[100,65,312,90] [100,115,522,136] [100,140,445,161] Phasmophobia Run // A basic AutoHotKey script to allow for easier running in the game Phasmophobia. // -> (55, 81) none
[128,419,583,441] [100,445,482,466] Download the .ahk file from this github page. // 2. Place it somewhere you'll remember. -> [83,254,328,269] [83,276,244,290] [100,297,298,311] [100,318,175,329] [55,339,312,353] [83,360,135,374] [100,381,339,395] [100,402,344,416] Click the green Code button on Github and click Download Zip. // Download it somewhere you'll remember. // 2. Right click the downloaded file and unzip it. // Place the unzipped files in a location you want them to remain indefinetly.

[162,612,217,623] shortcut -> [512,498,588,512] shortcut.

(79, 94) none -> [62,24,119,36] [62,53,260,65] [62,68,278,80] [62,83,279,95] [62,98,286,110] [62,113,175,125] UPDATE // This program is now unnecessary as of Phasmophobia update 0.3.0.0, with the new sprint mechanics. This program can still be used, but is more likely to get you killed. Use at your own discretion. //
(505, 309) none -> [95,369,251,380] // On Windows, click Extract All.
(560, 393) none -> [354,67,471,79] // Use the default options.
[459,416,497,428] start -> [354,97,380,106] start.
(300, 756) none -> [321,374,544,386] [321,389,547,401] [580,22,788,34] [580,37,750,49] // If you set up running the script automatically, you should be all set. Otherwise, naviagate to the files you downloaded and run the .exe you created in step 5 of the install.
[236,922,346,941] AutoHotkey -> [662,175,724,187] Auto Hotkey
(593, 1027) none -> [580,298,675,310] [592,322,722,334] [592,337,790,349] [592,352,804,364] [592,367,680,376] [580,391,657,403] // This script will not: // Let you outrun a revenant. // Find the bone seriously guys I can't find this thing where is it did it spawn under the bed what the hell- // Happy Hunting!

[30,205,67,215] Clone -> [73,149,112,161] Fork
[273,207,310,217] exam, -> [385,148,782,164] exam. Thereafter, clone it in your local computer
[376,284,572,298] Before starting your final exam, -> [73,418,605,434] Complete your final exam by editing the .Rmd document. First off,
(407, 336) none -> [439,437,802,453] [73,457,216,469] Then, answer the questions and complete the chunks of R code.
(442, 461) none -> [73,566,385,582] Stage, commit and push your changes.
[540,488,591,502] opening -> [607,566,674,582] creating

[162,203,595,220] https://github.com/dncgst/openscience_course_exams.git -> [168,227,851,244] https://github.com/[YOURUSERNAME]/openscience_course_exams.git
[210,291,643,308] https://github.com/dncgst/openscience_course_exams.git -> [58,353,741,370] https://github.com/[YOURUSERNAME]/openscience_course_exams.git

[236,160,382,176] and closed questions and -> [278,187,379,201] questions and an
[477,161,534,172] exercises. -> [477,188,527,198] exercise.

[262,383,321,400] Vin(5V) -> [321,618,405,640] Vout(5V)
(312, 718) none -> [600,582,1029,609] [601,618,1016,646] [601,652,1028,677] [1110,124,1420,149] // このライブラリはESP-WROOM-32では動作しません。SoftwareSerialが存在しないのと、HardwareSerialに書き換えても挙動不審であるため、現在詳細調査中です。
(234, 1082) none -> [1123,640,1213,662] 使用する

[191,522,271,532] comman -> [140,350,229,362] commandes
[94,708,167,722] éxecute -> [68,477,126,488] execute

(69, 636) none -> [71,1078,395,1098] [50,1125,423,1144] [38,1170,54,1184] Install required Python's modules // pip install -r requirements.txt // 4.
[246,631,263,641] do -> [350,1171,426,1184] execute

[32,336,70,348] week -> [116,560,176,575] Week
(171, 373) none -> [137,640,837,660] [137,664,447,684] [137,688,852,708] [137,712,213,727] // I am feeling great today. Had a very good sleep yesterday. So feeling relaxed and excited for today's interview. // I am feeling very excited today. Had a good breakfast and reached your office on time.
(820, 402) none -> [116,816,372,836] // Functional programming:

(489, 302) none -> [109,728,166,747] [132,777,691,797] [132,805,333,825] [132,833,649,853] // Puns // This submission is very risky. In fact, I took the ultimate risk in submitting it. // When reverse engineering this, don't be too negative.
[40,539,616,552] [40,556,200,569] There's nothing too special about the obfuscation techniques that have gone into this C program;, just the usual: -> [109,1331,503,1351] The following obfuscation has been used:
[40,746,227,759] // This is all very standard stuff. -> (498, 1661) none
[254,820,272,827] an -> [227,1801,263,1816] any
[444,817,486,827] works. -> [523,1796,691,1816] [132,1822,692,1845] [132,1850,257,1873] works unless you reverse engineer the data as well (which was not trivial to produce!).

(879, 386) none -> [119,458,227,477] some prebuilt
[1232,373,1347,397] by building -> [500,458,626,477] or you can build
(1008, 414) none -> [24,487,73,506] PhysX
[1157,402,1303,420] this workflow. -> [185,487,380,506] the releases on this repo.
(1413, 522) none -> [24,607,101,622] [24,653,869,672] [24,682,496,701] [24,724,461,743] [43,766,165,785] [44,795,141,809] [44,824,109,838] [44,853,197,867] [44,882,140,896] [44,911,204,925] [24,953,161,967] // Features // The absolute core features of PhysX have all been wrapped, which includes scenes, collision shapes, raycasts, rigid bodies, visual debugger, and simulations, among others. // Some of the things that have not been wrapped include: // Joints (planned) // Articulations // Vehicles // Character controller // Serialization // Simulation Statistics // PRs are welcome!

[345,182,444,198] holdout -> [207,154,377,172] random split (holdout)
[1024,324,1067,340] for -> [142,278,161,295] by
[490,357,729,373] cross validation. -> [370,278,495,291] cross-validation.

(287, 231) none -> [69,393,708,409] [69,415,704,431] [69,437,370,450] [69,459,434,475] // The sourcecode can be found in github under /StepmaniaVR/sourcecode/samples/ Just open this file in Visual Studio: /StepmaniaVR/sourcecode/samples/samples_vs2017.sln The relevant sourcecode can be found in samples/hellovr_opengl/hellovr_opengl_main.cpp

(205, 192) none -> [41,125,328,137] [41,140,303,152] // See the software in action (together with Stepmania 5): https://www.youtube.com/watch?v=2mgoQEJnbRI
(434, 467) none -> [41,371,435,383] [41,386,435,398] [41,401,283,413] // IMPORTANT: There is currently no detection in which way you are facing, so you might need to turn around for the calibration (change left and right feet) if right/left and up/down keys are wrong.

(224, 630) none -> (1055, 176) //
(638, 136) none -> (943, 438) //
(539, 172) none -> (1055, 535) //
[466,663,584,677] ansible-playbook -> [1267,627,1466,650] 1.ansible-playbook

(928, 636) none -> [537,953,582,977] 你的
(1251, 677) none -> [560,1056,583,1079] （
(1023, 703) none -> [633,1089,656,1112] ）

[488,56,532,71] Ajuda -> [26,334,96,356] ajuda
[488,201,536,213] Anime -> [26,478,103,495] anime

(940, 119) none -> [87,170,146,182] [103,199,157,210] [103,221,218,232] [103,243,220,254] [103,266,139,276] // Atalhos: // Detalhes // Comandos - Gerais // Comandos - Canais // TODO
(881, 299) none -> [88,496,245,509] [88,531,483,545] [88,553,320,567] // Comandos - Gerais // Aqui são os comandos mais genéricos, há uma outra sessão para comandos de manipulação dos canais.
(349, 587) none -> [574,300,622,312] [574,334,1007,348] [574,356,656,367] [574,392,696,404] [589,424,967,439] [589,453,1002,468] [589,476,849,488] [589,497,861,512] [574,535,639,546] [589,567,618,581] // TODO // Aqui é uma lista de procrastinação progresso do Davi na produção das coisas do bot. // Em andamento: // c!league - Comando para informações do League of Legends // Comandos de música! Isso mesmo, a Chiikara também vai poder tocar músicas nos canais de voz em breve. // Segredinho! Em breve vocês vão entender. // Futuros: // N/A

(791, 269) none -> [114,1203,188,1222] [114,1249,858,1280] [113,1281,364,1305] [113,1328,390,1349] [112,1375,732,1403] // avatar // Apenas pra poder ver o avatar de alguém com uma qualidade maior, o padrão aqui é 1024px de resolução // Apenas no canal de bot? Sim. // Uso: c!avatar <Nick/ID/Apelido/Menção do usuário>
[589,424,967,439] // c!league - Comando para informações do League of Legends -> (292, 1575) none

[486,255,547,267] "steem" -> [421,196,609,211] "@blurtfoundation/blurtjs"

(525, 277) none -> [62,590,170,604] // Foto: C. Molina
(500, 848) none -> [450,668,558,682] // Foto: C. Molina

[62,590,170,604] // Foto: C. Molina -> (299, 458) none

====

→ Assignment
Would you quote everything above from the line containing "[191,522,271,532] comman ->" down to the line containing "(820, 402) none"? Include both of those lines and nothing else.

→ Response below
[191,522,271,532] comman -> [140,350,229,362] commandes
[94,708,167,722] éxecute -> [68,477,126,488] execute

(69, 636) none -> [71,1078,395,1098] [50,1125,423,1144] [38,1170,54,1184] Install required Python's modules // pip install -r requirements.txt // 4.
[246,631,263,641] do -> [350,1171,426,1184] execute

[32,336,70,348] week -> [116,560,176,575] Week
(171, 373) none -> [137,640,837,660] [137,664,447,684] [137,688,852,708] [137,712,213,727] // I am feeling great today. Had a very good sleep yesterday. So feeling relaxed and excited for today's interview. // I am feeling very excited today. Had a good breakfast and reached your office on time.
(820, 402) none -> [116,816,372,836] // Functional programming:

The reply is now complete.